§ The problem
Every line in the entries where "MUSTA" is found should be copied.

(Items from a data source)
::::::::

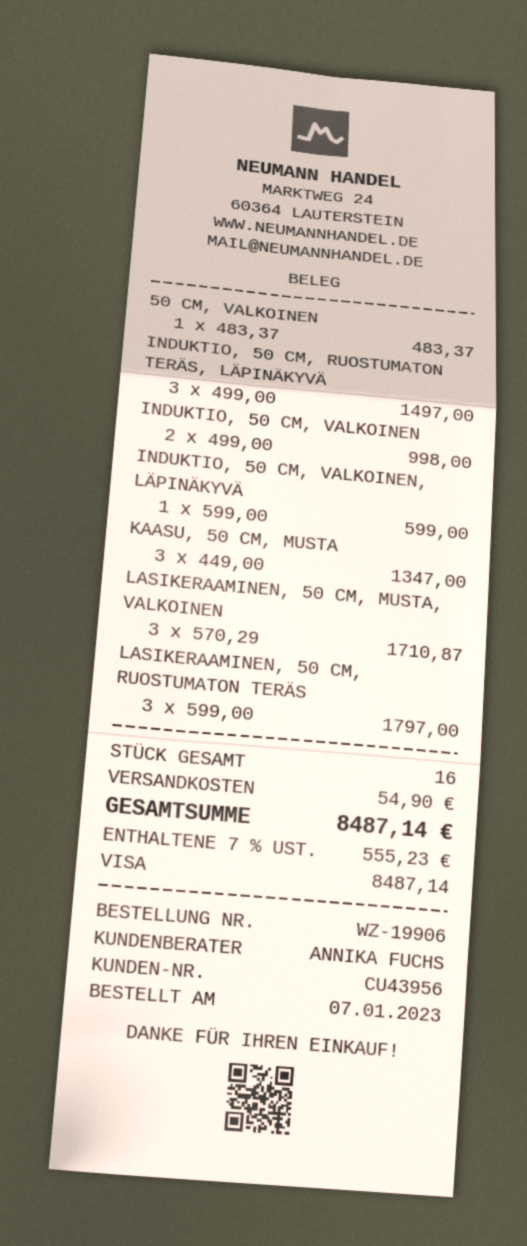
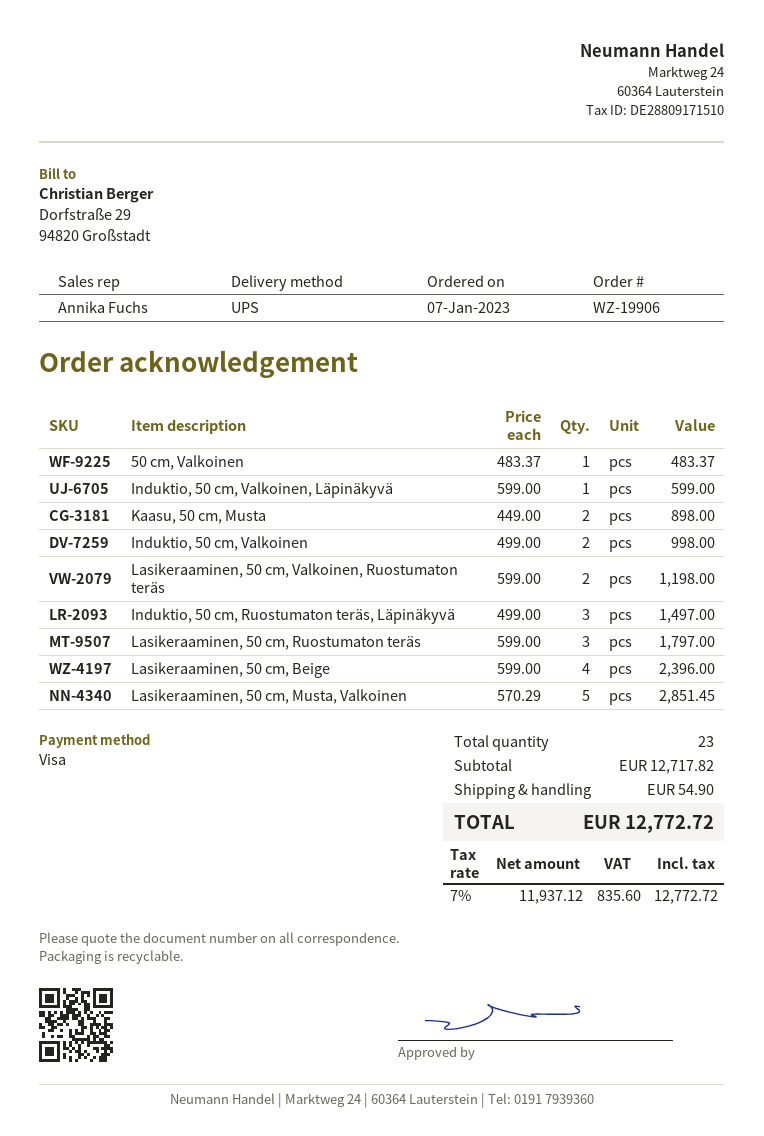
KAASU, 50 CM, MUSTA: 3 x 449.00 = 1347.00 -> 2 x 449.00 = 898.00
LASIKERAAMINEN, 50 CM, MUSTA, VALKOINEN: 3 x 570.29 = 1710.87 -> 5 x 570.29 = 2851.45
Lasikeraaminen, 50 cm, Valkoinen, Ruostumaton teräs: none -> 2 x 599.00 = 1198.00
Lasikeraaminen, 50 cm, Beige: none -> 4 x 599.00 = 2396.00
total quantity: 16 -> 23
tax: 7% = 555.23 -> 7% = 835.60
total: 8487.14 -> 12772.72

::::::::

§ Response below
KAASU, 50 CM, MUSTA: 3 x 449.00 = 1347.00 -> 2 x 449.00 = 898.00
LASIKERAAMINEN, 50 CM, MUSTA, VALKOINEN: 3 x 570.29 = 1710.87 -> 5 x 570.29 = 2851.45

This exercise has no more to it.